What the task asks: Each line below with the word "heading" needs to be copied.

Records for the task:
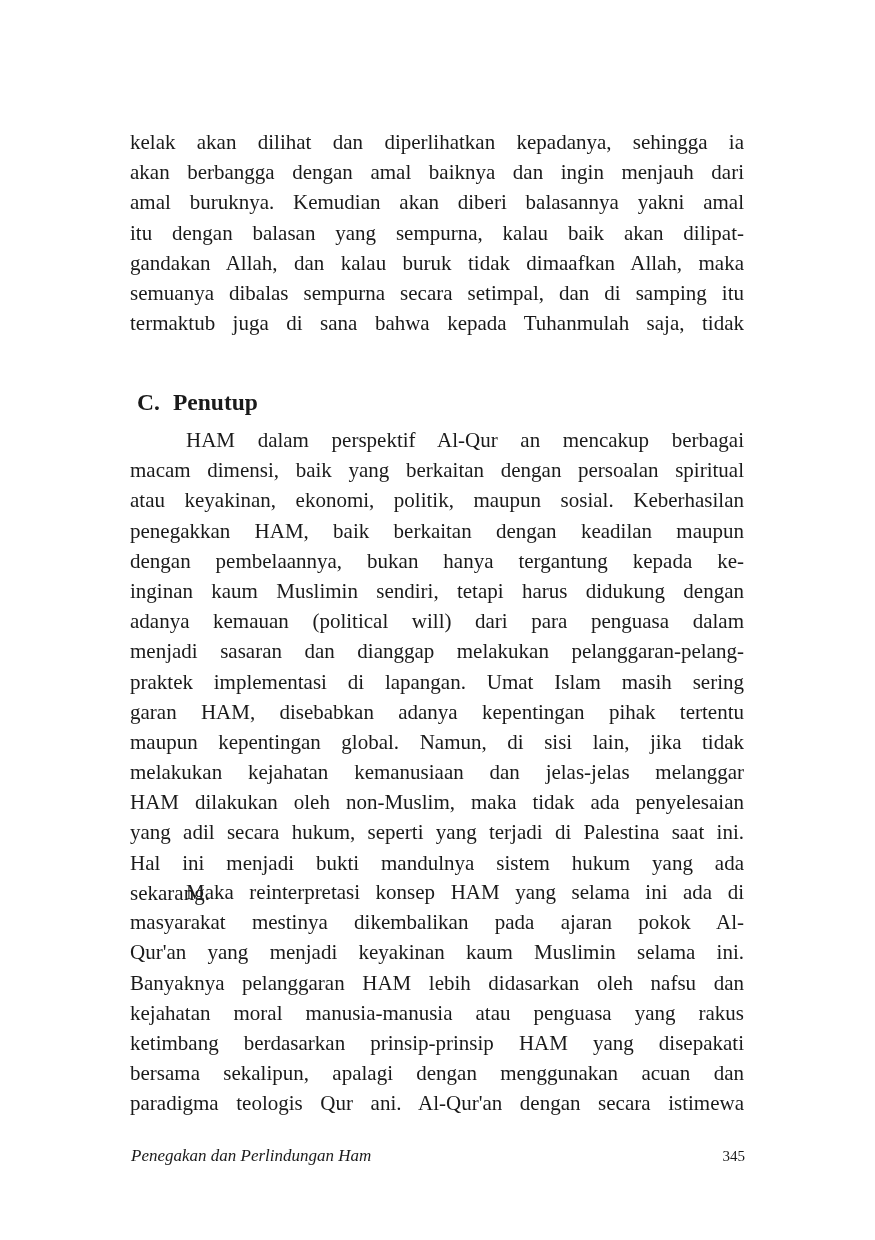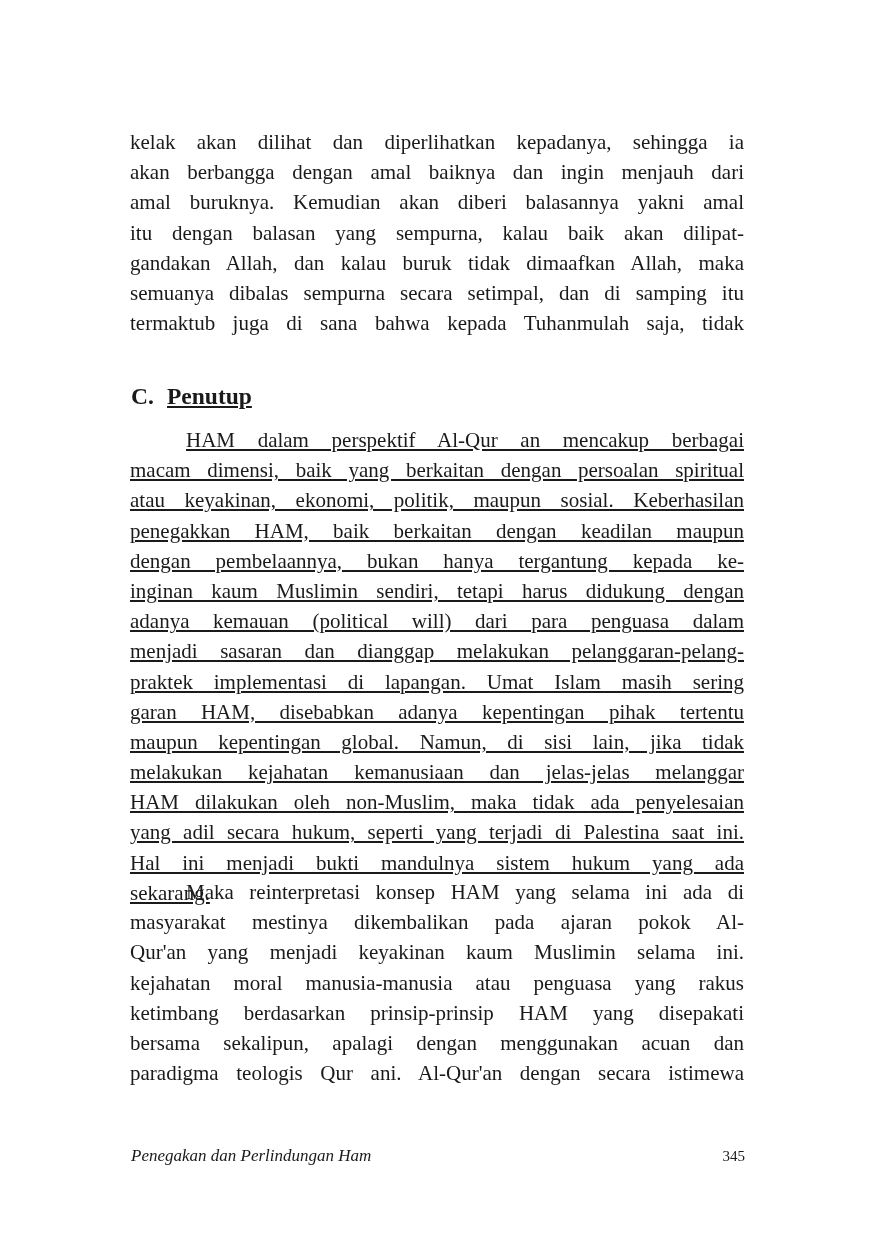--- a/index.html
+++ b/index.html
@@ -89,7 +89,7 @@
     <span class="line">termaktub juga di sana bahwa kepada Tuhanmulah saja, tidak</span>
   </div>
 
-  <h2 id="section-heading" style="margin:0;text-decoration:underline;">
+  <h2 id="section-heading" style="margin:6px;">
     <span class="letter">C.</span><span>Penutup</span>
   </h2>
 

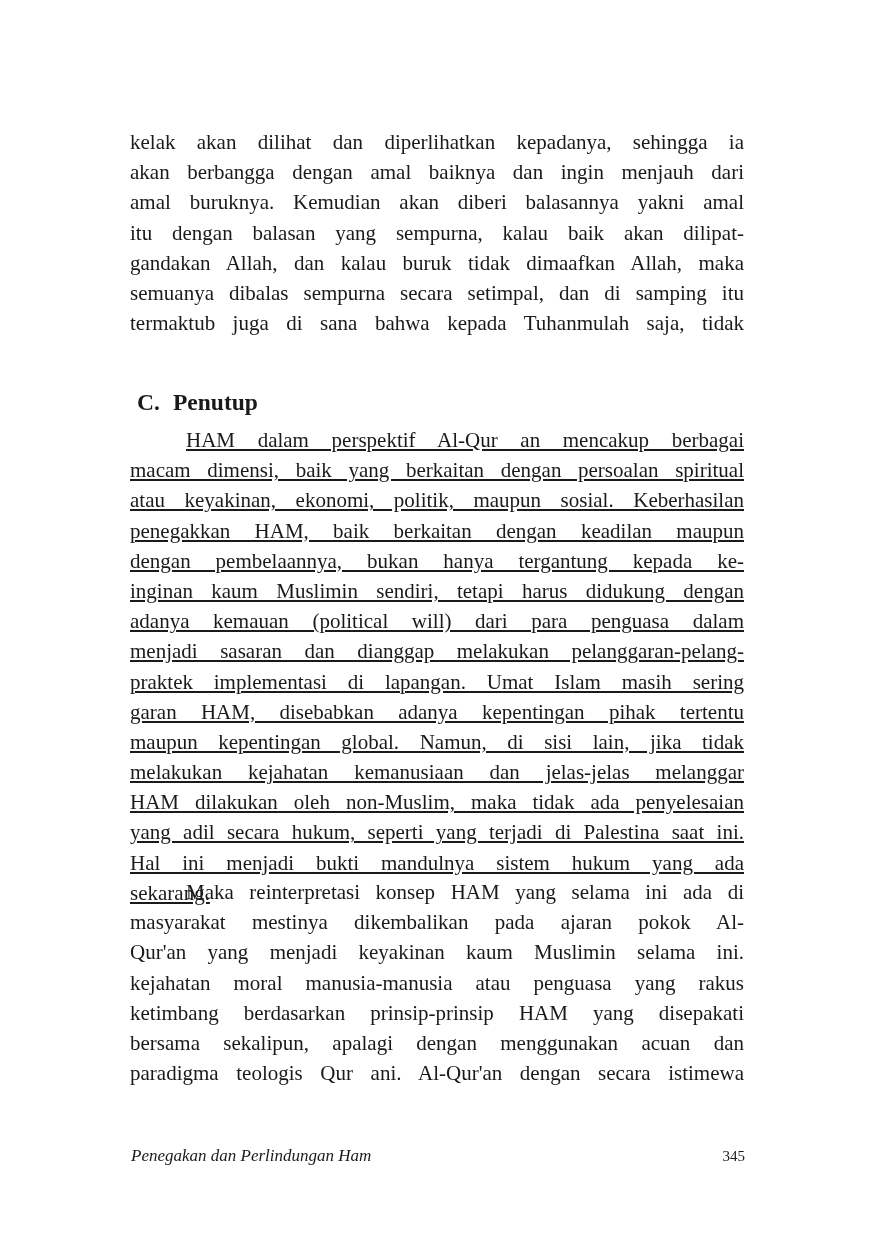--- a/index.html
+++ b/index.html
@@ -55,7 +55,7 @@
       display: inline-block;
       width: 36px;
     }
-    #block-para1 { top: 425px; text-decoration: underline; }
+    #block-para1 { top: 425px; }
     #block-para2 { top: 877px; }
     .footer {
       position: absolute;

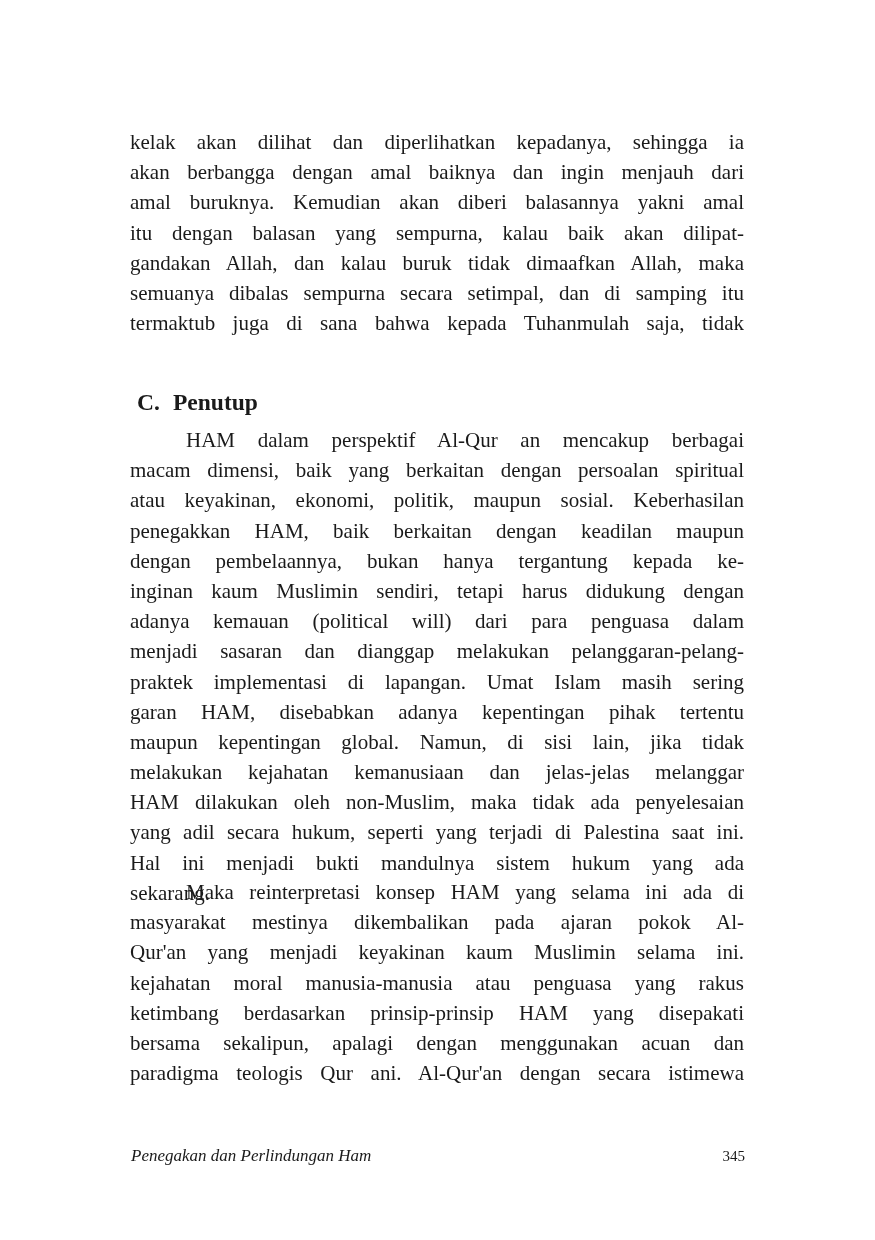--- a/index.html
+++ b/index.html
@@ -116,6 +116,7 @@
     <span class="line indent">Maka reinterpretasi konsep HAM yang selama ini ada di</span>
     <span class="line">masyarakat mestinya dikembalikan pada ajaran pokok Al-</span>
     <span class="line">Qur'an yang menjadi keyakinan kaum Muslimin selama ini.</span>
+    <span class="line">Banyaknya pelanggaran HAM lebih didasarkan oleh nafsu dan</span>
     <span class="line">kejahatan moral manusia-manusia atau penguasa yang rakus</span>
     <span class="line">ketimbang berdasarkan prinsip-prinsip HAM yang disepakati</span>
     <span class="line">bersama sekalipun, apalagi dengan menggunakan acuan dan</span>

Solution to this task:
-  <h2 id="section-heading" style="margin:0;text-decoration:underline;">
+  <h2 id="section-heading" style="margin:6px;">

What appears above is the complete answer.